### BRIEF:
Output only the lines of the entries that follow, starting at the one with "subtotal: 3696.22 -> 2829.08" and running down to the one with "bank account: CH9331368292850286635", both included and unchanged.

### RECORDED INFORMATION:
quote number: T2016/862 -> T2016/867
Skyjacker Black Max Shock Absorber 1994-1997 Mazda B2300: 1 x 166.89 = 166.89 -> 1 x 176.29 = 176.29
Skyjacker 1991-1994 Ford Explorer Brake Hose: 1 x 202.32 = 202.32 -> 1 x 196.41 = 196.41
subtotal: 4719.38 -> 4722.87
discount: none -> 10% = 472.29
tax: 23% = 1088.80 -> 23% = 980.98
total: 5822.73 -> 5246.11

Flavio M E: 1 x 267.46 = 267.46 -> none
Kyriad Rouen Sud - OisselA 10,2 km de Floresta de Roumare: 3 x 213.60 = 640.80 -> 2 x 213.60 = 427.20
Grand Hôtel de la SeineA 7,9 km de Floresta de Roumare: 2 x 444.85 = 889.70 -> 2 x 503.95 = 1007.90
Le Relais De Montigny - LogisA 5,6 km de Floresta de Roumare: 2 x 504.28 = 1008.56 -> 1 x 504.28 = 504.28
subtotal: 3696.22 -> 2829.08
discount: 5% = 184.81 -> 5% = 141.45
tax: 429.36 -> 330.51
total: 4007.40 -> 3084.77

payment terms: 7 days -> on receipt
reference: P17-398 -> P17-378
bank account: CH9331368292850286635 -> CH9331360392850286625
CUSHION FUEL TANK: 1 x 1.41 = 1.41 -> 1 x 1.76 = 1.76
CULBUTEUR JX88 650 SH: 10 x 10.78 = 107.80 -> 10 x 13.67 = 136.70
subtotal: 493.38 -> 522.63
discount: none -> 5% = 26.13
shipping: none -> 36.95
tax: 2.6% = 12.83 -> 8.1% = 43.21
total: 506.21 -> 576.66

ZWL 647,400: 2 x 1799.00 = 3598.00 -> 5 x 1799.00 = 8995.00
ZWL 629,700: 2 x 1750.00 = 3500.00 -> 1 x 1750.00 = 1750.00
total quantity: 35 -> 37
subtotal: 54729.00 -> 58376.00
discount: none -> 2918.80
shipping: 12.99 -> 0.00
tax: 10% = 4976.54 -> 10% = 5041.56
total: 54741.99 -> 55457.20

### EXERCISE RESPONSE:
subtotal: 3696.22 -> 2829.08
discount: 5% = 184.81 -> 5% = 141.45
tax: 429.36 -> 330.51
total: 4007.40 -> 3084.77

payment terms: 7 days -> on receipt
reference: P17-398 -> P17-378
bank account: CH9331368292850286635 -> CH9331360392850286625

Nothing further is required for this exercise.